紫陽花とカタツムリ
『
『だってあたし、七美大好きだもん!』
言葉は、雨に流されず留まり続けている。
太陽が一番輝くはずの、夏至なのに。
空を包む灰色の毛布は、その向こうで流された涙を受け止めきれずに大粒の雫を降らせている。
学校の帰り道も、今日はくすんで見えた。
「大好き、か……」
口に出してみると、顔は熱くなるのに、心は凍えてしまう。
その温度差が、痛くって。
ありもしない逃げ道を探して見回した私の視界に、鮮やかな青い紫陽花が刺さった。近づいてみると、雨に揺れる葉の裏に一匹のカタツムリがしがみついている。
紫陽花とカタツムリ。梅雨の代名詞とも言える組み合わせだけど、私は本当のことを知っている。

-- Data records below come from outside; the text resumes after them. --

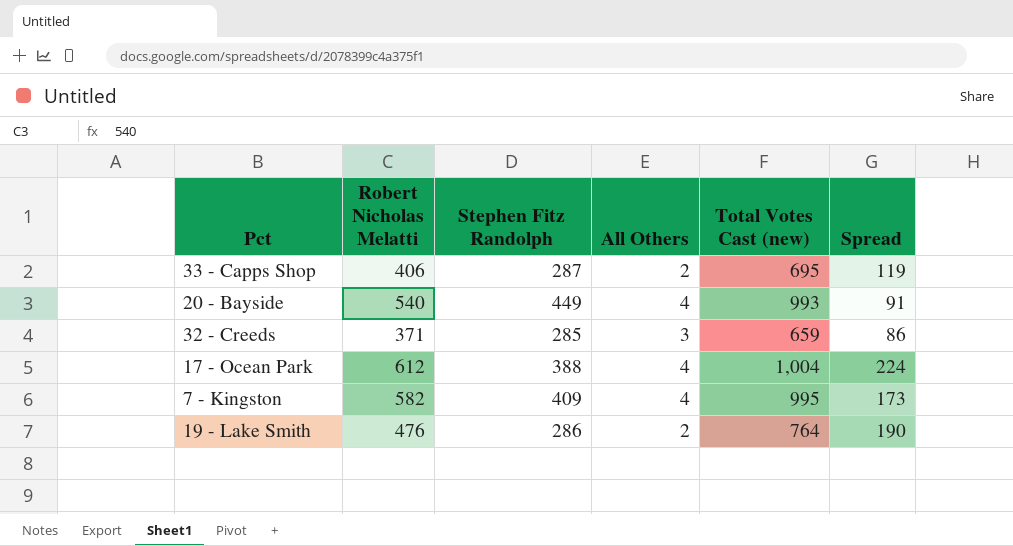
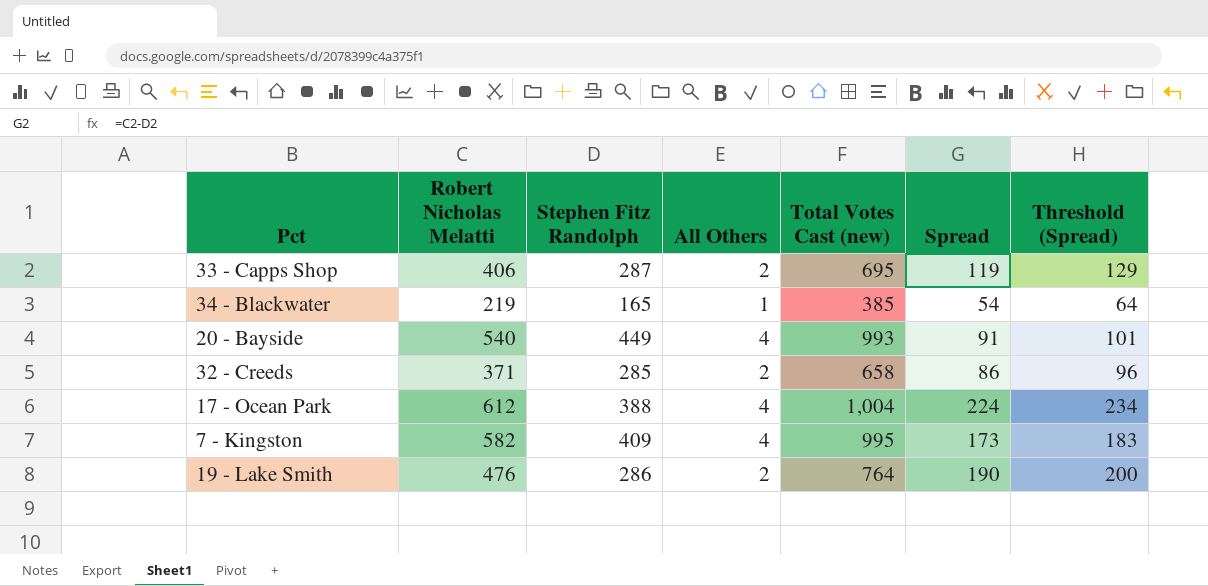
column Threshold (Spread) | formula: none -> [Spread] + 10
row 34 - Blackwater: none -> 219 | 165 | 1 | 385 | 54 | 64
32 - Creeds | All Others: 3 -> 2
32 - Creeds | Total Votes Cast (new): 659 -> 658

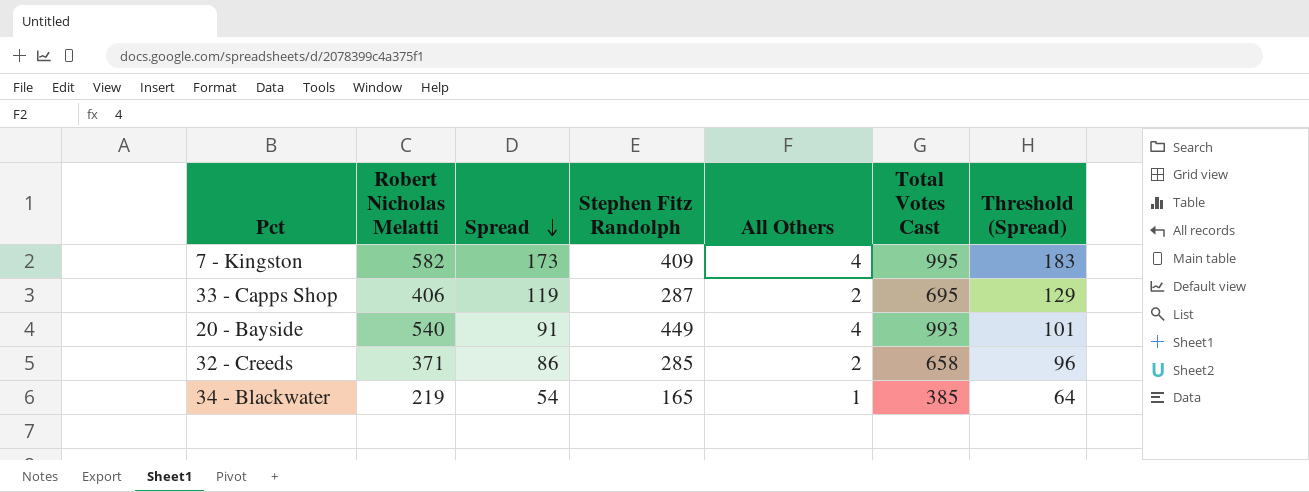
row order: none -> Spread descending
column Spread | position: 6 -> 3
column name: Total Votes Cast (new) -> Total Votes Cast
row 17 - Ocean Park: 612 | 388 | 4 | 1,004 | 224 | 234 -> none
row 19 - Lake Smith: 476 | 286 | 2 | 764 | 190 | 200 -> none

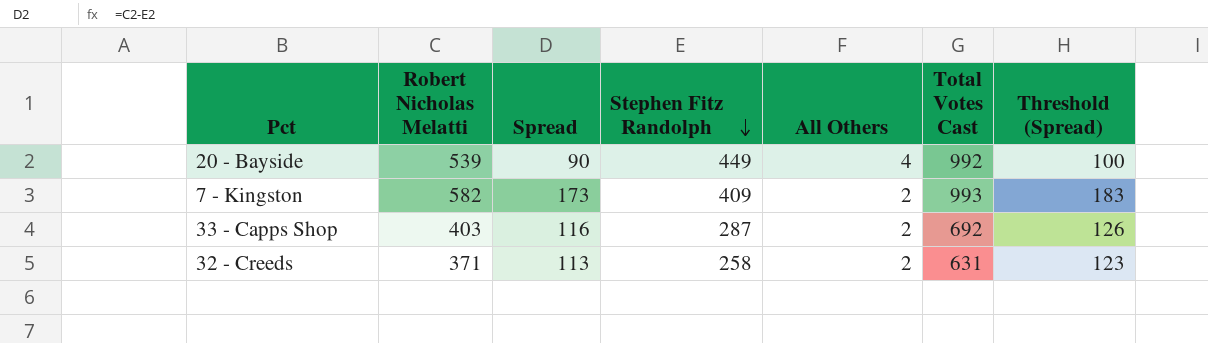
row order: Spread descending -> Stephen Fitz Randolph descending
row 34 - Blackwater: 219 | 54 | 165 | 1 | 385 | 64 -> none
20 - Bayside | Robert Nicholas Melatti: 540 -> 539
20 - Bayside | Spread: 91 -> 90
20 - Bayside | Total Votes Cast: 993 -> 992
20 - Bayside | Threshold (Spread): 101 -> 100
7 - Kingston | All Others: 4 -> 2
7 - Kingston | Total Votes Cast: 995 -> 993
33 - Capps Shop | Robert Nicholas Melatti: 406 -> 403
33 - Capps Shop | Spread: 119 -> 116
33 - Capps Shop | Total Votes Cast: 695 -> 692
33 - Capps Shop | Threshold (Spread): 129 -> 126
32 - Creeds | Spread: 86 -> 113
32 - Creeds | Stephen Fitz Randolph: 285 -> 258
32 - Creeds | Total Votes Cast: 658 -> 631
32 - Creeds | Threshold (Spread): 96 -> 123

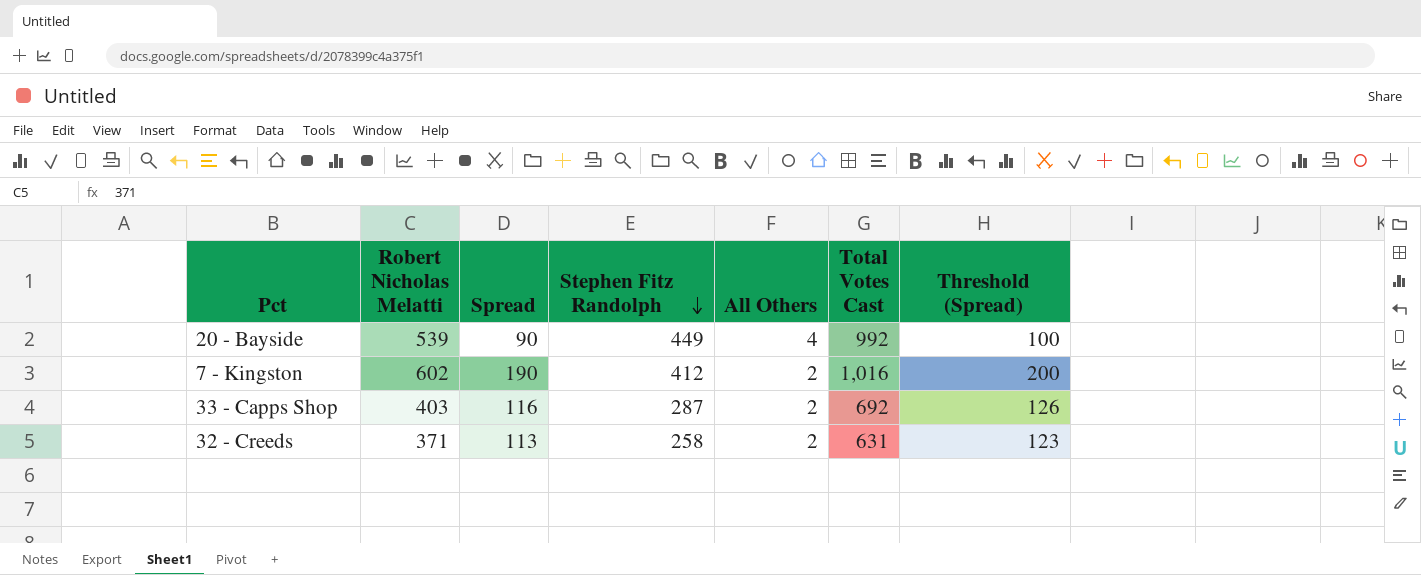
7 - Kingston | Robert Nicholas Melatti: 582 -> 602
7 - Kingston | Spread: 173 -> 190
7 - Kingston | Stephen Fitz Randolph: 409 -> 412
7 - Kingston | Total Votes Cast: 993 -> 1,016
7 - Kingston | Threshold (Spread): 183 -> 200

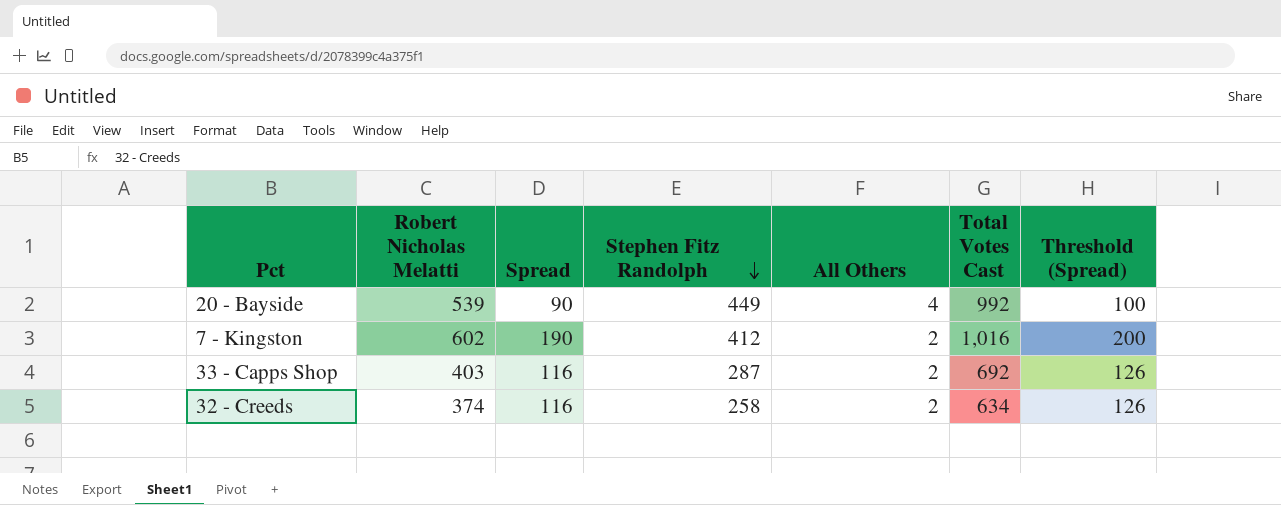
32 - Creeds | Robert Nicholas Melatti: 371 -> 374
32 - Creeds | Spread: 113 -> 116
32 - Creeds | Total Votes Cast: 631 -> 634
32 - Creeds | Threshold (Spread): 123 -> 126

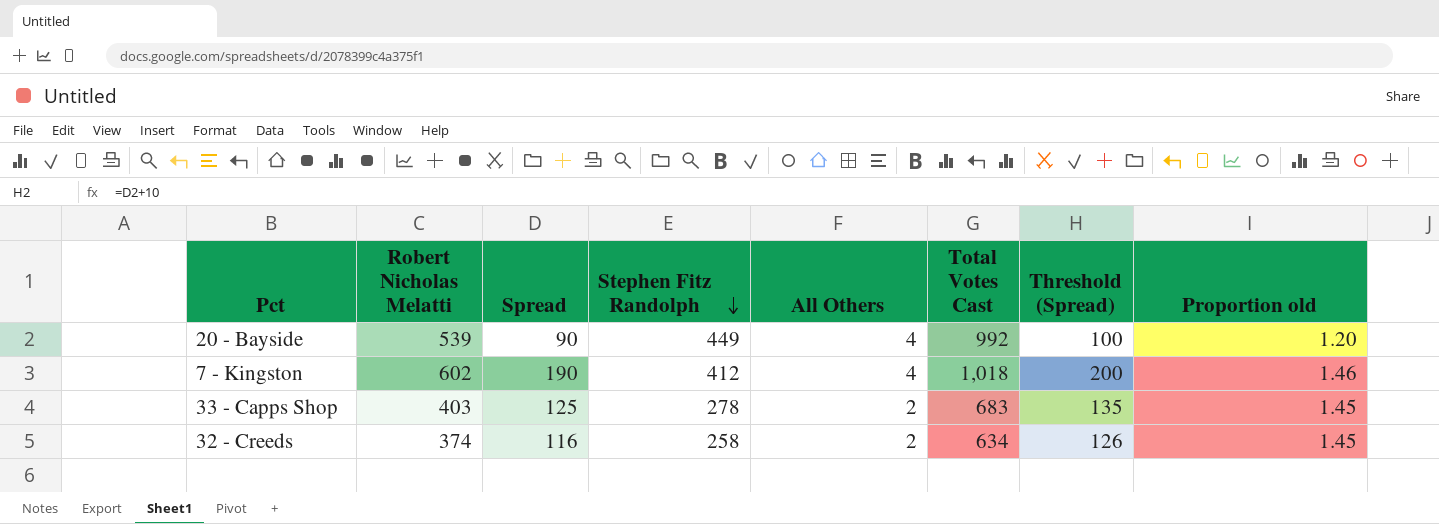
column Proportion old | formula: none -> [Robert Nicholas Melatti] / [Stephen Fitz Randolph]
7 - Kingston | All Others: 2 -> 4
7 - Kingston | Total Votes Cast: 1,016 -> 1,018
33 - Capps Shop | Spread: 116 -> 125
33 - Capps Shop | Stephen Fitz Randolph: 287 -> 278
33 - Capps Shop | Total Votes Cast: 692 -> 683
33 - Capps Shop | Threshold (Spread): 126 -> 135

『カタツムリは紫陽花の葉を食べない。毒があって、死んでしまうから』
紫陽花にいるのは、雨風をしのいでいるだけ。
夢のない雑学だ。
いつも一緒で、自他共に認める一番の仲良しだとしても。
私の本当の気持ちは、真衣には伝えられない。
きっとそれは毒で、あの子を苦しめてしまうだろうから。
まだ濡れていない茎には、カタツムリが通った跡がキラキラと輝いている。
真衣が大好きって言いながら抱きついてきた腰も。
すべすべだねっていいながら触れた手の甲も。
私に変な顔をさせるためにつままれた頬も。
あなたが触れたところは、私の中でずっとキラキラしていていて。
そのキラキラは心に刺さったままどんどん増えて、私の心をもっと重くしていく。涙の底で溺れて死んでしまった方がいいんじゃないかって、最近はいつも思うんだ。
強まる雨風が、ローファーとスカートを、重く冷たくしていく。
カタツムリは身をよじる紫陽花の葉を、ゆっくりと這っていく。今にも吹き飛ばされてしまいそうで、手を差し伸べようとしたけれど。
暴れていた葉の一枚が、急に静まった。
カタツムリの重みと釣り合いが取れたようで、今では触覚を伸ばしてリラックスしているようにも見える。
「……ああ、これでいいんだね」
誰よりも小さくて本当は弱いあなたが、雨風をしのげるのなら。
思いを伝えられなくても。
あなたを満たすことができなくても。
私は毒を持ったままの、青い紫陽花でいいんだ。